I’m stepping out on a limb here, because I don’t know how to explain this to a fourth-grader, but I do know that the teacher needs to understand clearly that ain’t most definitely is a word. To say it isn’t is to say that BEV is not a human language, and it’s to unnecessarily insult his parents and his whole community. The incredibly gifted linguist John McWhorter is right:

Black English is as systematic as standard English, and what we hear as “mistakes” are just variations, not denigrations. Try telling a French person that double negatives are “illogical.” The “unconjugated” be in a sentence like Folks be tryin’ it out is used in a very particular way to indicate habits rather than current events, making explicit something that standard English leaves to context.

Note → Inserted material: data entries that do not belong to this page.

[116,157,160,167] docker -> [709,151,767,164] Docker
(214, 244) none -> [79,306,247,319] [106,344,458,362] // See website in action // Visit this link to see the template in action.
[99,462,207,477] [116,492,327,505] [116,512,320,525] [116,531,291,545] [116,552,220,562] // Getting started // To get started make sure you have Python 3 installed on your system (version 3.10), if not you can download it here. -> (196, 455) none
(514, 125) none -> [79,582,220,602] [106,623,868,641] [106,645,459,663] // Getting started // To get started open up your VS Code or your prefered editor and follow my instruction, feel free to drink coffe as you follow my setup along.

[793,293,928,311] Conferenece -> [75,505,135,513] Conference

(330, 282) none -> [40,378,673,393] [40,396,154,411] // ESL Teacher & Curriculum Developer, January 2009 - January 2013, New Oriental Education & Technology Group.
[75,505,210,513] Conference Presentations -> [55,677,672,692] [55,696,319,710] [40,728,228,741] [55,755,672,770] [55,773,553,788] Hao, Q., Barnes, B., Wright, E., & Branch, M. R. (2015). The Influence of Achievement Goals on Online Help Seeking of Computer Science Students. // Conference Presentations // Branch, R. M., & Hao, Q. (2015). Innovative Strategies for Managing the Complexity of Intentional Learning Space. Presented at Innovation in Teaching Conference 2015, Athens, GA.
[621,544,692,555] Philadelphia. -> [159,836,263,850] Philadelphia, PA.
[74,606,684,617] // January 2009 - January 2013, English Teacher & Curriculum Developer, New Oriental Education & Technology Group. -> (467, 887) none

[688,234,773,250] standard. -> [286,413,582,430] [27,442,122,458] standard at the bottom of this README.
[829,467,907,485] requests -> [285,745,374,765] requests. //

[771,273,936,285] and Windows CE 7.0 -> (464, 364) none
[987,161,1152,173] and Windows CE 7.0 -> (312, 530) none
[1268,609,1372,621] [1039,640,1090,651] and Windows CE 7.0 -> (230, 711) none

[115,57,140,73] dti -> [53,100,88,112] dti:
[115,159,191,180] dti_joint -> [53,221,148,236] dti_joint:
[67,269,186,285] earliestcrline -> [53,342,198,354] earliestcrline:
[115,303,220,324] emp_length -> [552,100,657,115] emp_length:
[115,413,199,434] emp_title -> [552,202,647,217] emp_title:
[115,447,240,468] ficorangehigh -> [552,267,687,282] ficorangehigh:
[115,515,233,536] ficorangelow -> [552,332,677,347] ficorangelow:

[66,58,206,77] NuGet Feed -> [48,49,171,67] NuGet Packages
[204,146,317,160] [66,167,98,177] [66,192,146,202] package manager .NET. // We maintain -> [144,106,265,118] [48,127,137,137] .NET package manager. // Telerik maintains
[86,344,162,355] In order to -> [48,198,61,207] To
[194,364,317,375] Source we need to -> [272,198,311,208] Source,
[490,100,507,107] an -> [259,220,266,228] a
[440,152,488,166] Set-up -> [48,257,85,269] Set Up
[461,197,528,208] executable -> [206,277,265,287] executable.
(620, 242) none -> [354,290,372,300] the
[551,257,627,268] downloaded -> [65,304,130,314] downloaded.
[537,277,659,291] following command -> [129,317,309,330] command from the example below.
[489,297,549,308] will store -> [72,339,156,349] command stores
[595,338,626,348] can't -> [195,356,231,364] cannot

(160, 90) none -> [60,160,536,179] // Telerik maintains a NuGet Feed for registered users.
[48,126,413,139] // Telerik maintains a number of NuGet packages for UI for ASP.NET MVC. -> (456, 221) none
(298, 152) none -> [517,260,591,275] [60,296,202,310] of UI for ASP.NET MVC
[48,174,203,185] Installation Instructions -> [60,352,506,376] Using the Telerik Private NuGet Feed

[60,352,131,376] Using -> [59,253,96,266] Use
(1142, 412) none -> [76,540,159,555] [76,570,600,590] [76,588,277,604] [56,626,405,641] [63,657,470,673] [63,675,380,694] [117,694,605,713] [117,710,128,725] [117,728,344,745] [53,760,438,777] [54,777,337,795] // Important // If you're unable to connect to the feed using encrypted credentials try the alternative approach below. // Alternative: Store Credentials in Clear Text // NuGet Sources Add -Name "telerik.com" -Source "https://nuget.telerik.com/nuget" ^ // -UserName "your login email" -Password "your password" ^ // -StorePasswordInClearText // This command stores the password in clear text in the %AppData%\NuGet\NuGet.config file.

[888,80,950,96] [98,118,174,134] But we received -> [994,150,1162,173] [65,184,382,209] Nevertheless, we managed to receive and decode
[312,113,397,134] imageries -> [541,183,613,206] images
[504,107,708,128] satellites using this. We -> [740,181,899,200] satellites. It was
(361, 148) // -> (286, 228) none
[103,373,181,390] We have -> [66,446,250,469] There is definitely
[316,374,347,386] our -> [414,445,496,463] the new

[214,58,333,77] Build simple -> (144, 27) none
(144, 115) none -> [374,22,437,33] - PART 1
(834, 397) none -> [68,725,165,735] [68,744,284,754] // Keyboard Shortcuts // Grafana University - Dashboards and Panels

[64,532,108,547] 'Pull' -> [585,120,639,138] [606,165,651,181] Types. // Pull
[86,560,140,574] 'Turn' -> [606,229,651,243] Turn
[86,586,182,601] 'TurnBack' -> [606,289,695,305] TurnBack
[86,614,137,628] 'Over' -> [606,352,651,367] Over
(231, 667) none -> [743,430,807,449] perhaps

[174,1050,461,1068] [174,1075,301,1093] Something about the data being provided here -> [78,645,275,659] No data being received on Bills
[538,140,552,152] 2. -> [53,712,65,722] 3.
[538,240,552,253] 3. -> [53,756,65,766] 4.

Real quickly: what does this have to do with Bible interpretation? The Bible was written in human languages, and some authors—I can speak with some authority about the New Testament writers, at least—use a higher, more difficult language than others. It would be extremely difficult if not impossible to get a feel for the variations in ancient Κοίνη Greek that is equal to the feel we have for variations in contemporary English. But those variations were surely there in Greek as they are here in English. I’m not saying that parts of the NT were written in the ancient equivalent of ebonics; I’m saying that even one “language” can come in very distinct varieties—varieties spoken at the same time and mutually intelligible within the same society. A given BEV speaker may have a virtuosic command of his dialect or not, but to suggest that his language is morally substandard is not too far from saying to the person clad in lowly raiment, “Sit here under my footstool.” And all the objections I’ve ever heard to BEV merely reveal that the objector doesn’t understand language. Don’t be a respecter of dialects.